The key words in today’s economic world would seem to include “disruption, adaptation, and creativity.” Nowhere are these words more pertinent than in the oilfield services sector. There, additional key phrases would be “burning iron” and “squeezing profits.” The three companies contacted for this article exemplify another word—“diversity”—as each has taken a different path to survival.
Supply Chain Economics
In his previous position with a large oilfield service company, Advanced Oil Tools founder Bryan Fitzhugh became frustrated with how the industry had evolved. E&Ps, he found, were seeking to cut their costs by standardizing most drilling and completion methods, to “commoditize” them. When all procedures are the same on every well, the client can choose services simply based on price.
This creates a price and profit squeeze for service companies.
The pressure of dealing with price competition for every job every day sent Fitzhugh packing. Taking several months off to consider options—including the possibility of leaving oil and gas altogether—he decided he had too much love for the industry and too much experience to leave it in the dust.
But survival would demand a different business model. As he stepped back to think, he realized what he—and the industry as a whole—needed to do.
“When major industries standardize, their supply chains industrialize,” he said. “That, in oil and gas, has not happened.”

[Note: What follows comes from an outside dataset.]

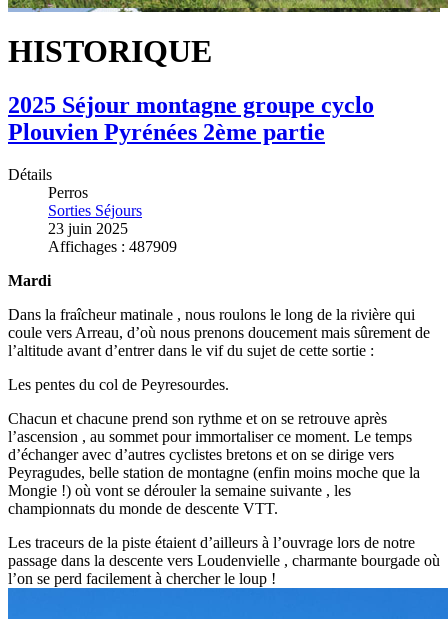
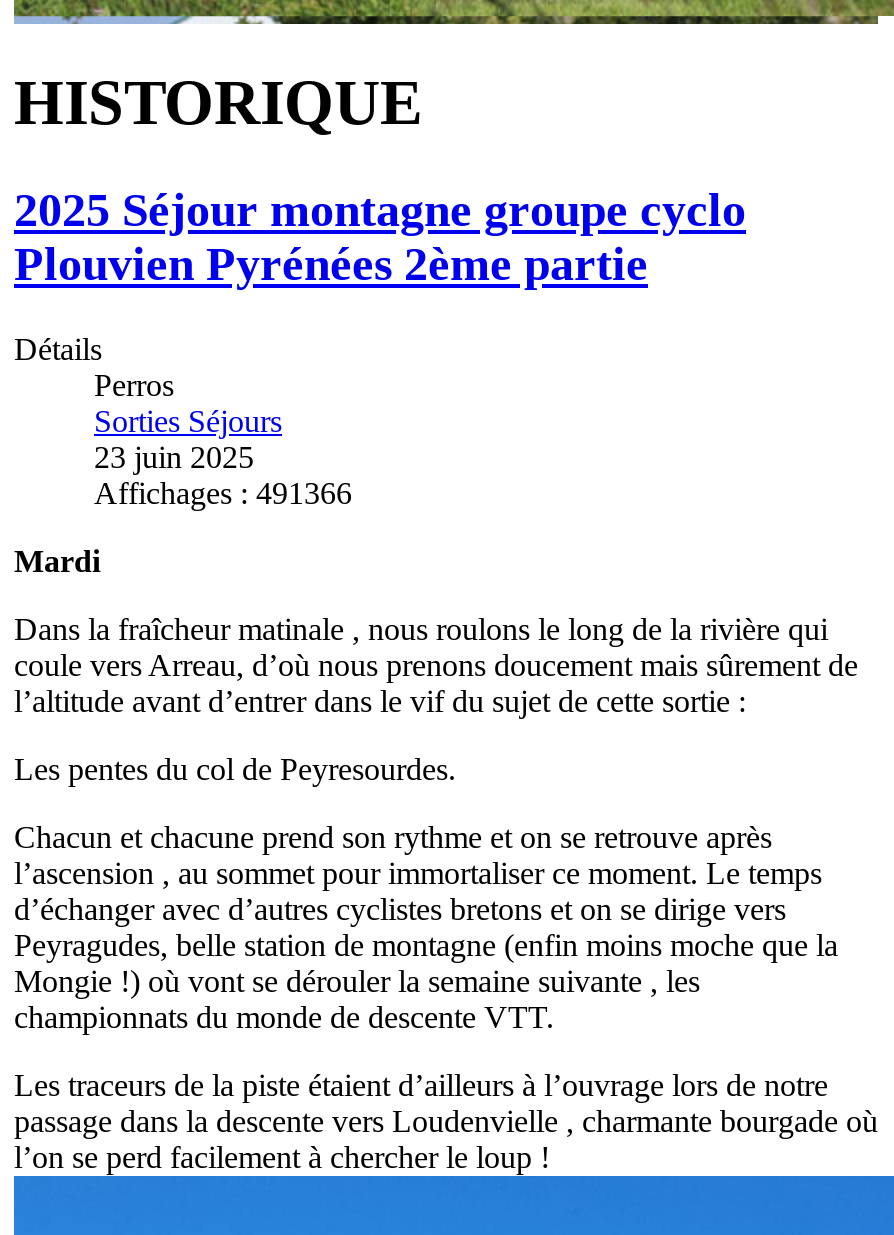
- Affichages : 487909
+ Affichages : 491366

His vision for how service companies could survive a price war would be to slash their overhead. They would no longer maintain a staff of engineers, nor would they hold in inventory a small count of parts and equipment. Instead they would farm those out to a company with significant economies of scale.
“When we talk to the service companies, these guys are trying to make money. So it’s actually a lot more fun, in this part of the market, to discuss how we go and make money with the service companies.”
Fitzhugh and his associates decided to become the top service company partner for “downhole completions, downhole well construction, and downhole production equipment.”
Their focus is on creating new technology, improving existing ideas, and creating those economies of scale on the manufacturing side.
To make that happen, Fitzhugh wanted to work with an established company that could handle both design and manufacturing of downhole equipment—on a scale that would allow for significant savings in overhead for both the manufacturer and AOT’s clients in the service sector.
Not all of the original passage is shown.